I agree that there is no magic bean, you have to learn stuff to make stuff.
But based on my experience, whenever someone says that something is "hard" or "complicated" or "difficult", it means 1 of 2 things:
Either the person doesn't understand it and assumes that no one else could understand it, or the person understands it, just wants to protect his/her job, and keeps everything a secret, forcing everyone else to reverse engineer his/her work. No exceptions. People in the first group also tend to solve these problems on the most complicated way, just to prove their point, until someone takes the time to actually look at the problem behind the solution...
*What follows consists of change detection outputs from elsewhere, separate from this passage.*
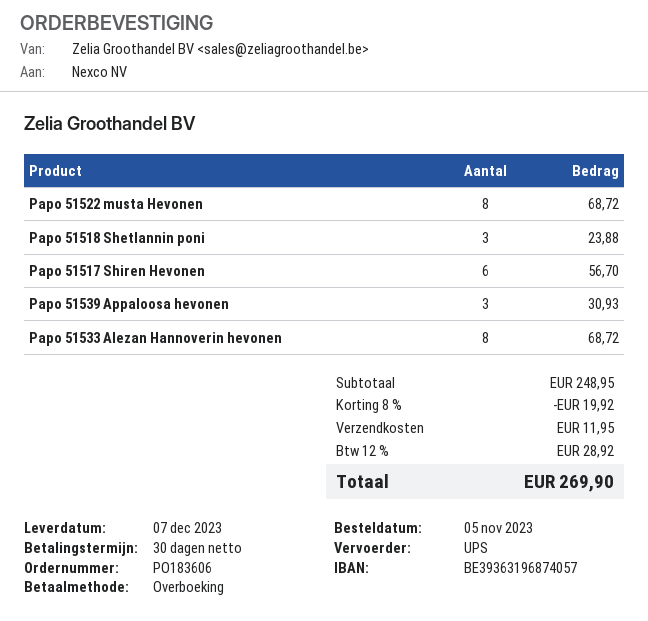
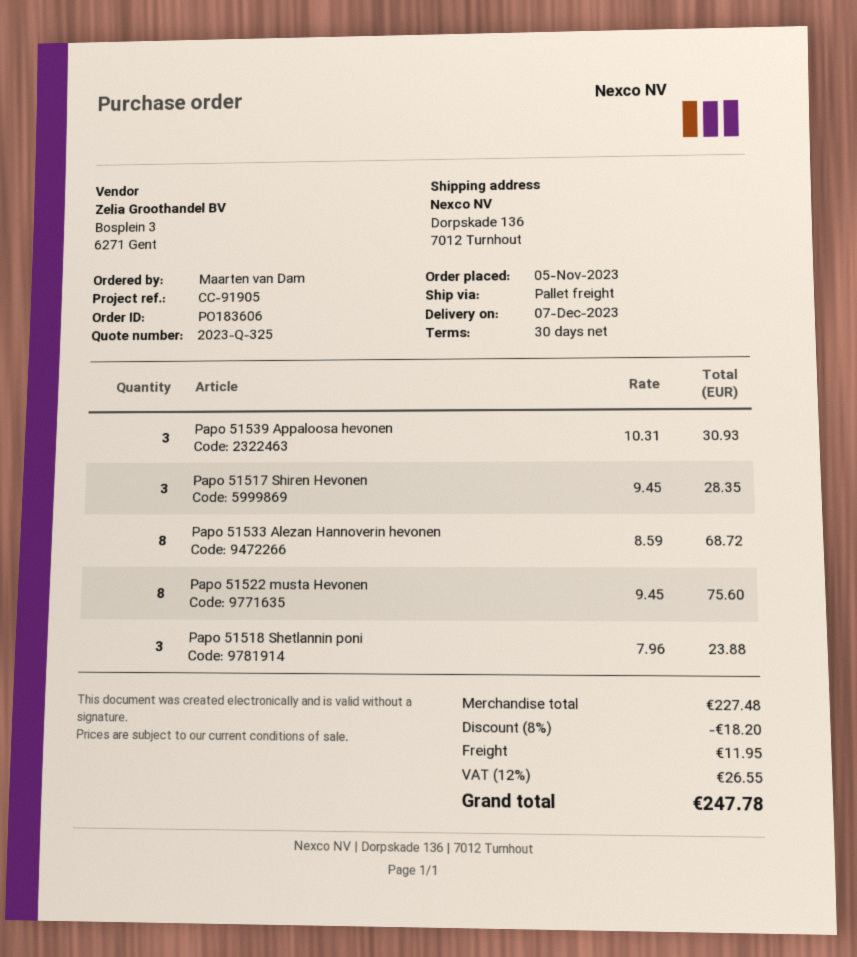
shipping method: UPS -> pallet freight
Papo 51522 musta Hevonen: 8 for 68.72 -> 8 for 75.60
Papo 51517 Shiren Hevonen: 6 for 56.70 -> 3 for 28.35
subtotal: 248.95 -> 227.48
discount: 8% = 19.92 -> 8% = 18.20
tax: 12% = 28.92 -> 12% = 26.55
total: 269.90 -> 247.78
>based on my experience, whenever someone says that something is "hard" or "complicated" or "difficult", it means 1 of 2 things: Either the person doesn't understand it and assumes that no one else could understand it, or the person understands it, just wants to protect his/her job, and keeps everything a secret, forcing everyone else to reverse engineer his/her work. No exceptions.
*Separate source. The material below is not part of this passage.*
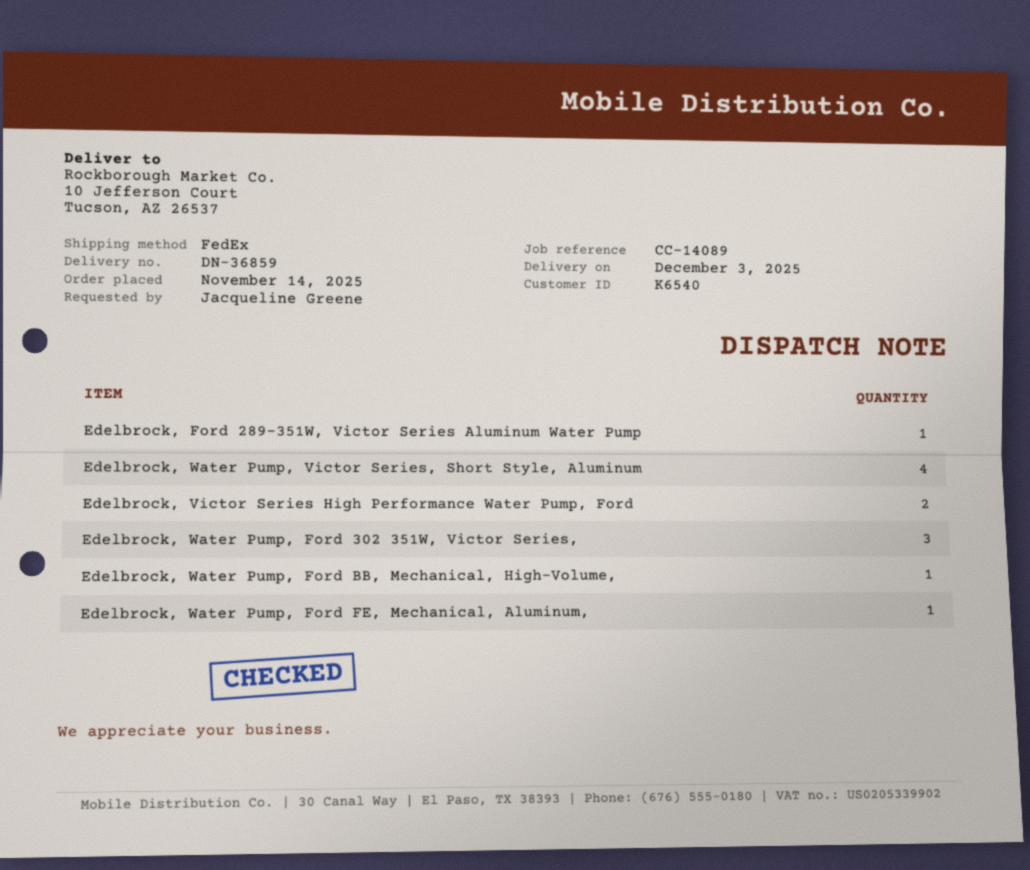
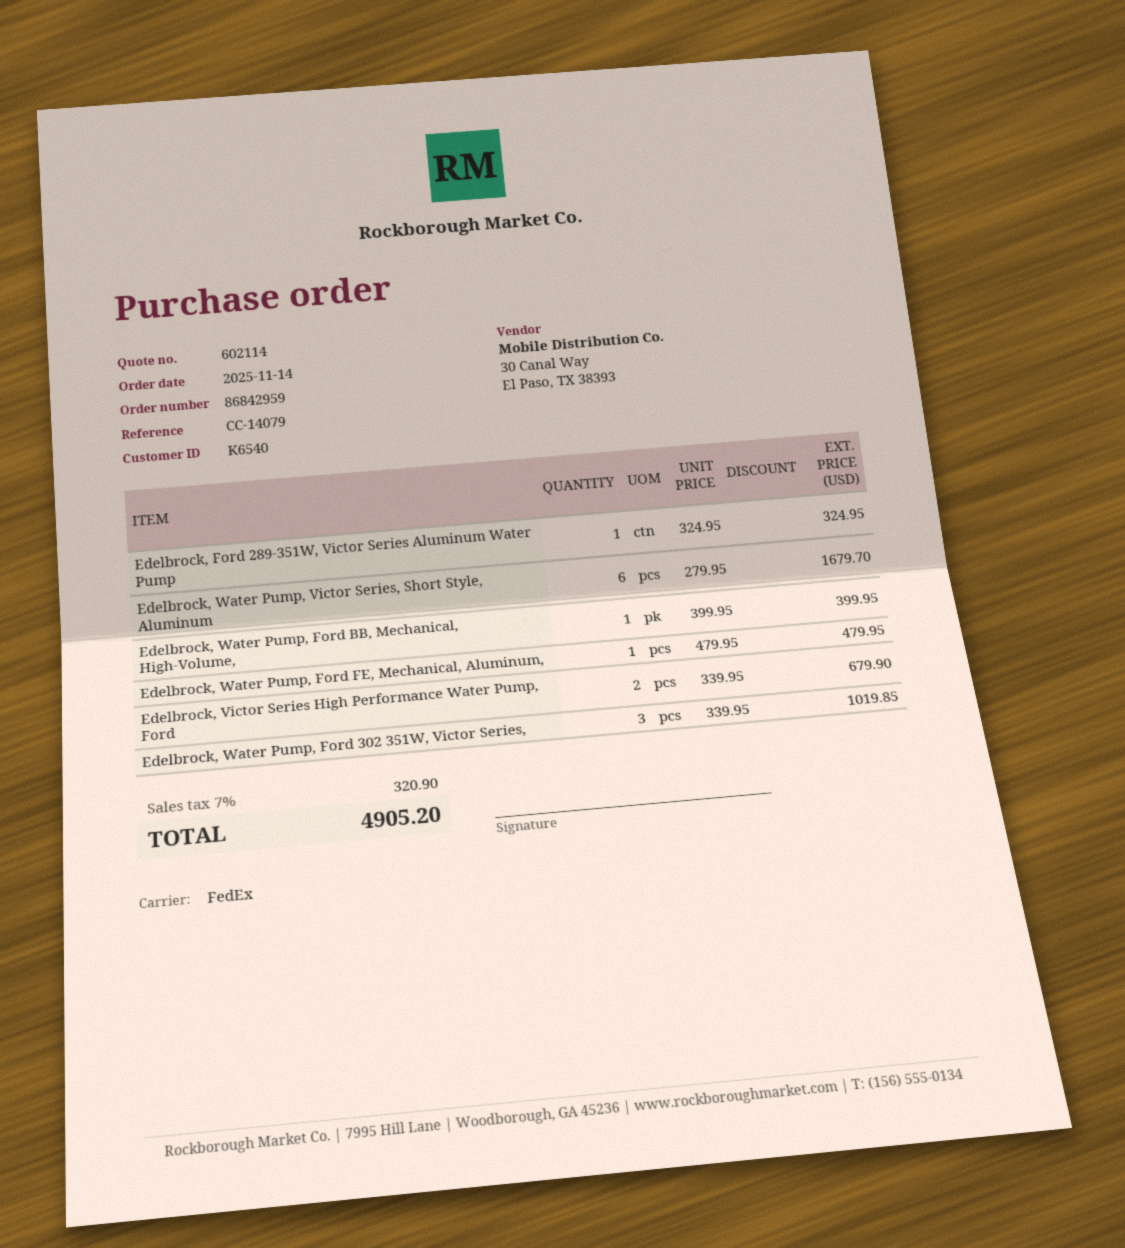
reference: CC-14089 -> CC-14079
Edelbrock, Water Pump, Victor Series, Short Style, Aluminum: 4 -> 6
Not even remotely close to true. Some things are inherently hard, regardless of the motivation of somebody describing them as hard.
We have 80 years of experience building software, millions of bugs - and bugs costing millions, or billions, space explosions, medical equipment failures, national security compromises, and many other everyday issues, plus delayed projects with huge budgets, and going way past their budgets.
All this hard empirical evidence doesn't translate to "building software isn't hard, it's just because of ignorance/job security saying so".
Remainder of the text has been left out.